Brief:
Which lines of the records contain the word "head"? Show each of them.

Extracted records:
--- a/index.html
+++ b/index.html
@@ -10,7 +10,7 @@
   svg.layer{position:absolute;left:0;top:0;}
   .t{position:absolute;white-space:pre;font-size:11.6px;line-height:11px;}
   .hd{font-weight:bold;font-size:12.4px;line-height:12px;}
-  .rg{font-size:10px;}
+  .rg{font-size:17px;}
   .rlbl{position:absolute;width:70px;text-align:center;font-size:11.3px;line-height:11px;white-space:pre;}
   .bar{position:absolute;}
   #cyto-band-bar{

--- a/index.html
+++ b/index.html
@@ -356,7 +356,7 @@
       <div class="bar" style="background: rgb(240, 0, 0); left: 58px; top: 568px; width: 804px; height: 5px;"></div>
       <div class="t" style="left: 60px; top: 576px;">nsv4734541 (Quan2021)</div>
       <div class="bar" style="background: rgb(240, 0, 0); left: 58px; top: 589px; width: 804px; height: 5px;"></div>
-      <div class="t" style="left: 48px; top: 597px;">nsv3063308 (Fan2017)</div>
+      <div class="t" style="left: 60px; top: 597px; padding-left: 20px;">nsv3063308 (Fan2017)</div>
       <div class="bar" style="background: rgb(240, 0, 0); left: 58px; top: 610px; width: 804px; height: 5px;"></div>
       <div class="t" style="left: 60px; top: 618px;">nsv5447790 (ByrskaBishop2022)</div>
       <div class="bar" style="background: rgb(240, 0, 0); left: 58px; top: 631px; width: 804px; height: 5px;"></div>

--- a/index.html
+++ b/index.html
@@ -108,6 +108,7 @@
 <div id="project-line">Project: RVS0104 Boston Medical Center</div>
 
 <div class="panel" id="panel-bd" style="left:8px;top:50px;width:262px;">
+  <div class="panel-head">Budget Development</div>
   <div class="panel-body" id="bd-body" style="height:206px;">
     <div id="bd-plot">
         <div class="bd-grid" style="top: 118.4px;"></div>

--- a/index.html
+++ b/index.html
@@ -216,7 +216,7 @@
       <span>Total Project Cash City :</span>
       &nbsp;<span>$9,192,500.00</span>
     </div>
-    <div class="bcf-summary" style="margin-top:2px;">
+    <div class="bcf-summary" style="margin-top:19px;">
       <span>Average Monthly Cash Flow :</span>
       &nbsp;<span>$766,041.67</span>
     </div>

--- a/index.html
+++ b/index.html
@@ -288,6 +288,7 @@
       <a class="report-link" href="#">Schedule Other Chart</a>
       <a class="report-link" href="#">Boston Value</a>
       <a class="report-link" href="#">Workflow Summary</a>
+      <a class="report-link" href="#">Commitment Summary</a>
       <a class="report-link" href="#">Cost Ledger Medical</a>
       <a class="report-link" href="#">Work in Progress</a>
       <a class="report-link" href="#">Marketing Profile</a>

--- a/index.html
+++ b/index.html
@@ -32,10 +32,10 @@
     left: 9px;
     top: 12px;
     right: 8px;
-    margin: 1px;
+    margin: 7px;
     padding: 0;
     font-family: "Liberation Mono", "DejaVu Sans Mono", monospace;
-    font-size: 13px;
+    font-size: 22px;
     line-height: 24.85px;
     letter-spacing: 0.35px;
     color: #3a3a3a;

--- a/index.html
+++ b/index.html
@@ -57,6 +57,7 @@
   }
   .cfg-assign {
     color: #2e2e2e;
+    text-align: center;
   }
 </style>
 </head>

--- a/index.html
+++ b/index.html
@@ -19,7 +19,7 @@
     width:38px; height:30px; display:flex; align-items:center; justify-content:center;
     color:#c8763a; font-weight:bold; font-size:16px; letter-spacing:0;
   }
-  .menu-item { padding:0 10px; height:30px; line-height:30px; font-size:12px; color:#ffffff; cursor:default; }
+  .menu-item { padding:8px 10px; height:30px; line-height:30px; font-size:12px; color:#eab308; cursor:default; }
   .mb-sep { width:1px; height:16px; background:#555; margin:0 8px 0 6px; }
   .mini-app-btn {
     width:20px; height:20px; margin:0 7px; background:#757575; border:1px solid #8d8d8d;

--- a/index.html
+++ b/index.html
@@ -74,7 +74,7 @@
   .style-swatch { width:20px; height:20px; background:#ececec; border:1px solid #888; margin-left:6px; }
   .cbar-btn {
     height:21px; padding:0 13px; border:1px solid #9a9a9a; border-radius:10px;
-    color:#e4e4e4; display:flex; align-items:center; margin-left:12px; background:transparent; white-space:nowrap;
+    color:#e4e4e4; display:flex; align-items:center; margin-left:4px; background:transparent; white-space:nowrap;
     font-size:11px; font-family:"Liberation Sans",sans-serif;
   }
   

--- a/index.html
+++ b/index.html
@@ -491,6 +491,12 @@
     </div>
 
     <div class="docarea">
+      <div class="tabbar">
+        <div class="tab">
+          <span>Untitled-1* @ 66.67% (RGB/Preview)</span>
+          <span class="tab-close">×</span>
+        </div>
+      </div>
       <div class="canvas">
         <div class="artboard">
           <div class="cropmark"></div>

Response to the task:
+  <div class="panel-head">Budget Development</div>
 </head>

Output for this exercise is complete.